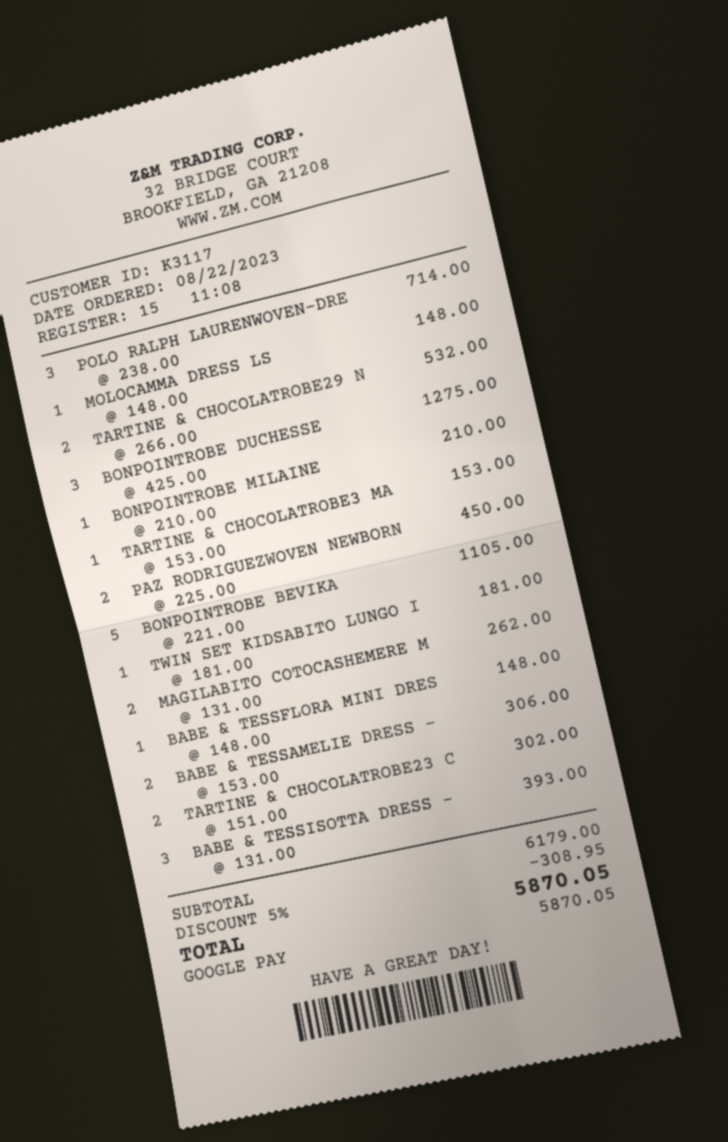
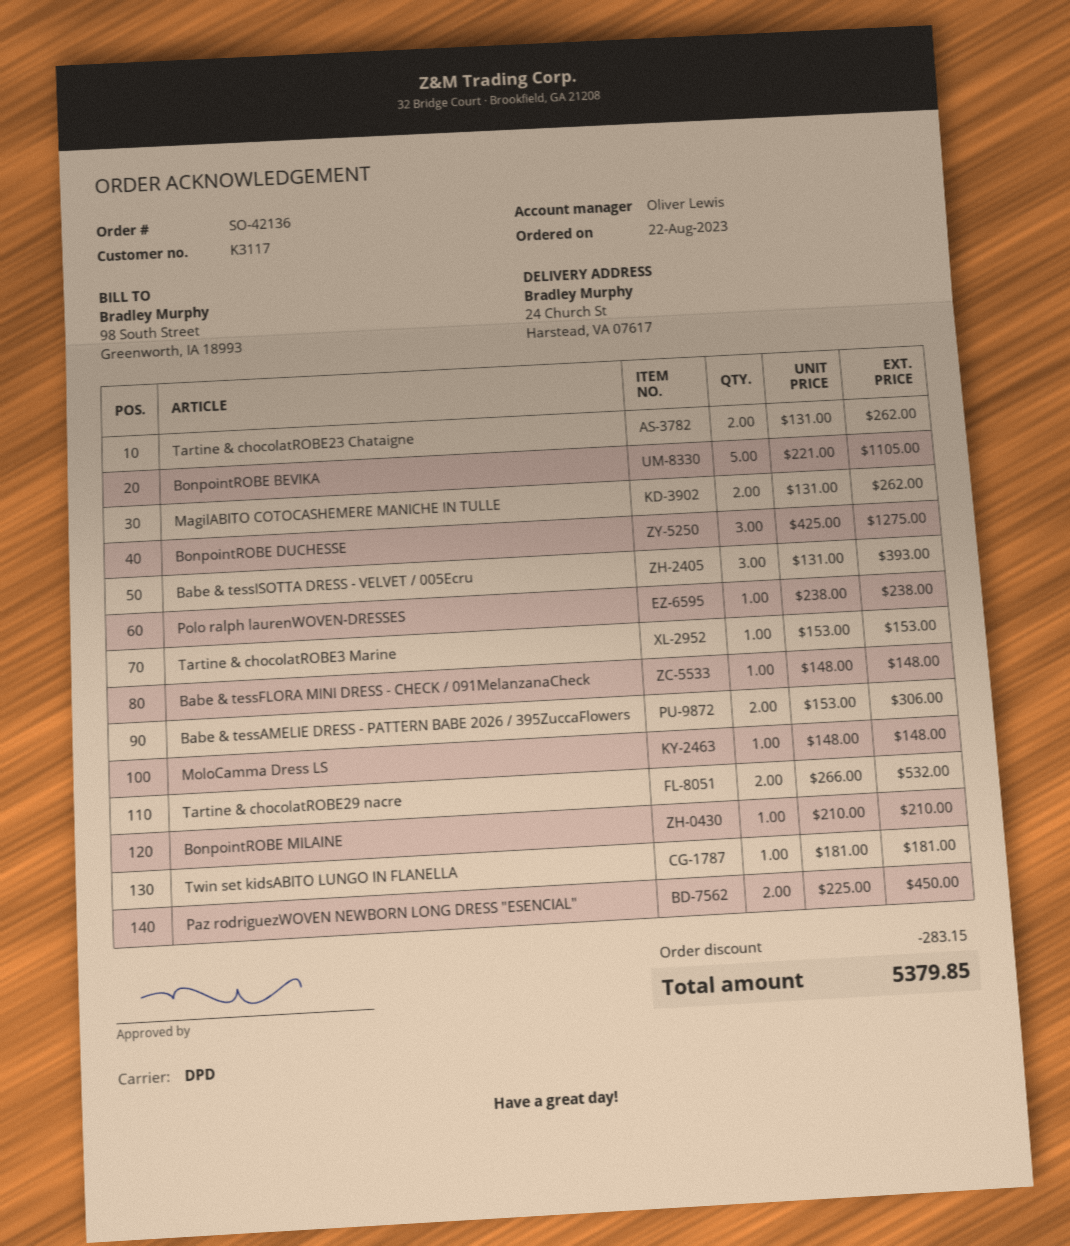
POLO RALPH LAURENWOVEN-DRE: 3 x 238.00 = 714.00 -> 1 x 238.00 = 238.00
TARTINE & CHOCOLATROBE23 C: 2 x 151.00 = 302.00 -> 2 x 131.00 = 262.00
discount: 308.95 -> 283.15
total: 5870.05 -> 5379.85

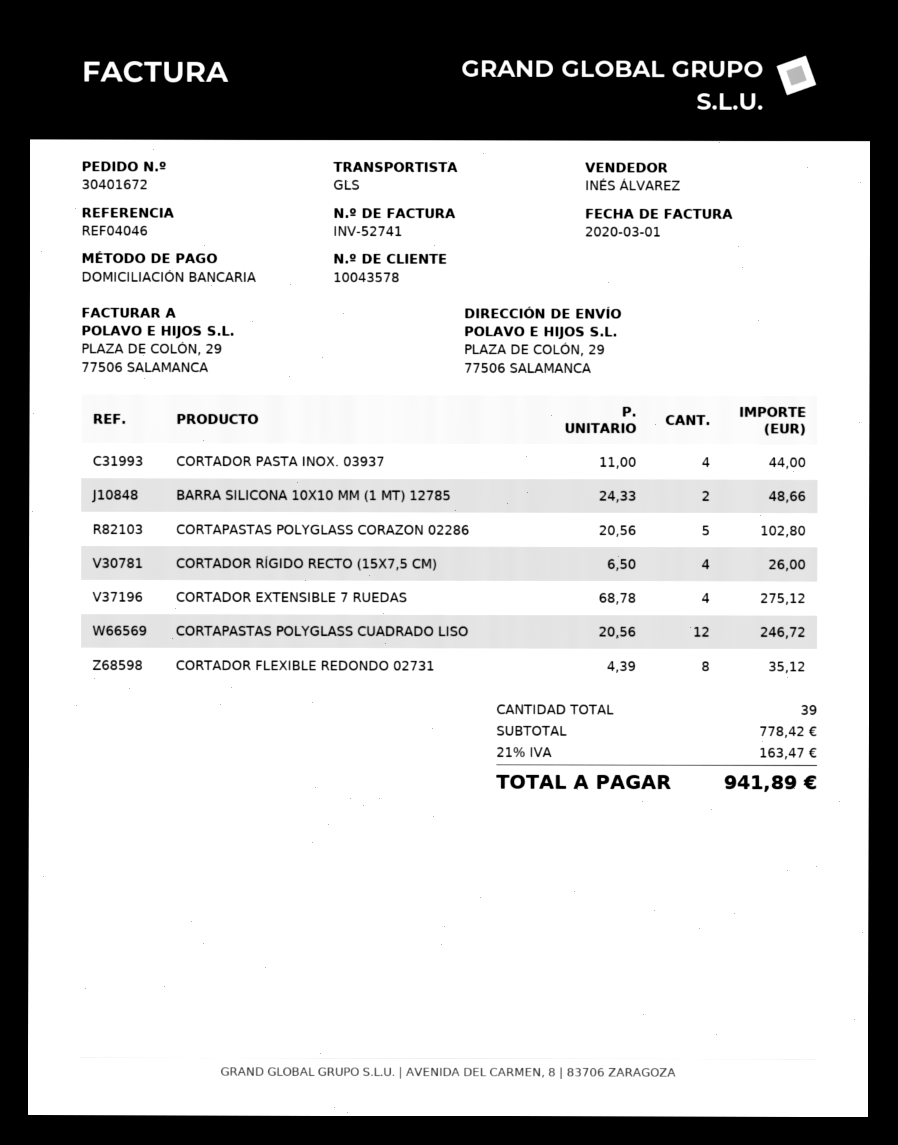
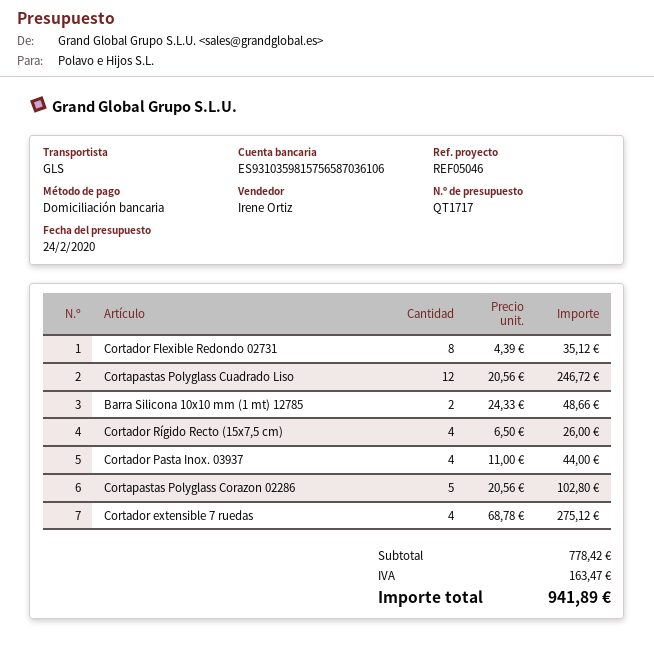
reference: REF04046 -> REF05046
sales rep: INÉS ÁLVAREZ -> Irene Ortiz

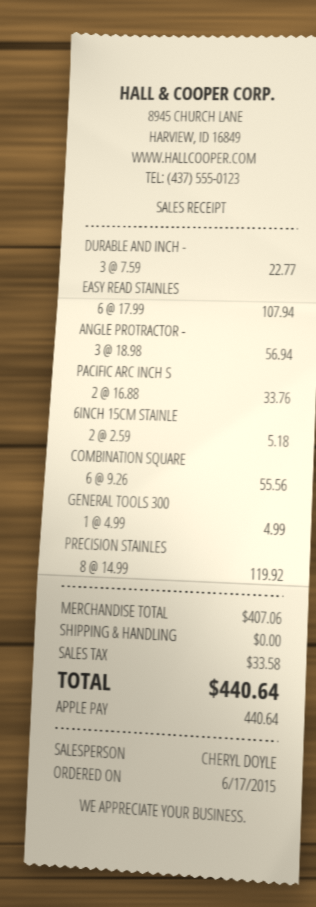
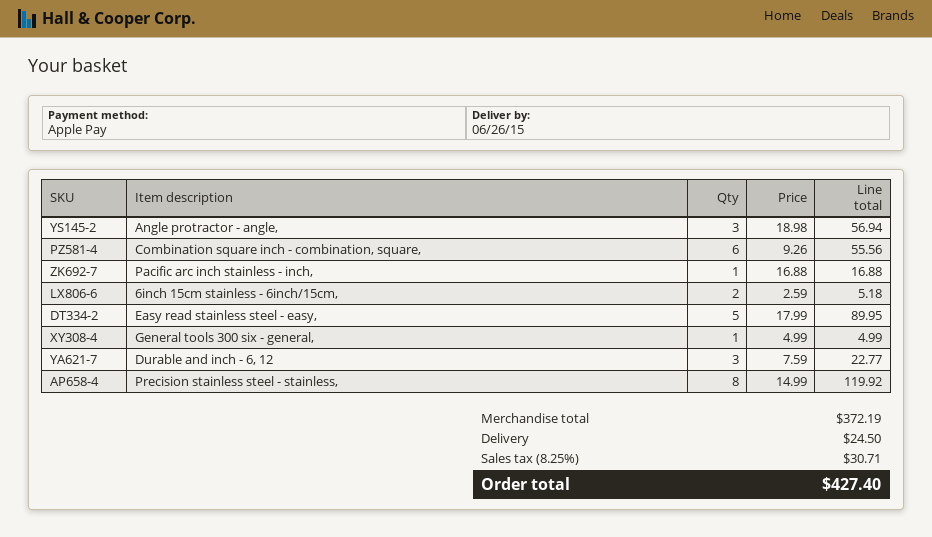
EASY READ STAINLES: 6 x 17.99 = 107.94 -> 5 x 17.99 = 89.95
PACIFIC ARC INCH S: 2 x 16.88 = 33.76 -> 1 x 16.88 = 16.88
subtotal: 407.06 -> 372.19
shipping: 0.00 -> 24.50
tax: 33.58 -> 30.71
total: 440.64 -> 427.40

........

What you have to do: Pictures do not belong in the copy; repeat the rest of the listing exactly.

Task result:
POLO RALPH LAURENWOVEN-DRE: 3 x 238.00 = 714.00 -> 1 x 238.00 = 238.00
TARTINE & CHOCOLATROBE23 C: 2 x 151.00 = 302.00 -> 2 x 131.00 = 262.00
discount: 308.95 -> 283.15
total: 5870.05 -> 5379.85

reference: REF04046 -> REF05046
sales rep: INÉS ÁLVAREZ -> Irene Ortiz

EASY READ STAINLES: 6 x 17.99 = 107.94 -> 5 x 17.99 = 89.95
PACIFIC ARC INCH S: 2 x 16.88 = 33.76 -> 1 x 16.88 = 16.88
subtotal: 407.06 -> 372.19
shipping: 0.00 -> 24.50
tax: 33.58 -> 30.71
total: 440.64 -> 427.40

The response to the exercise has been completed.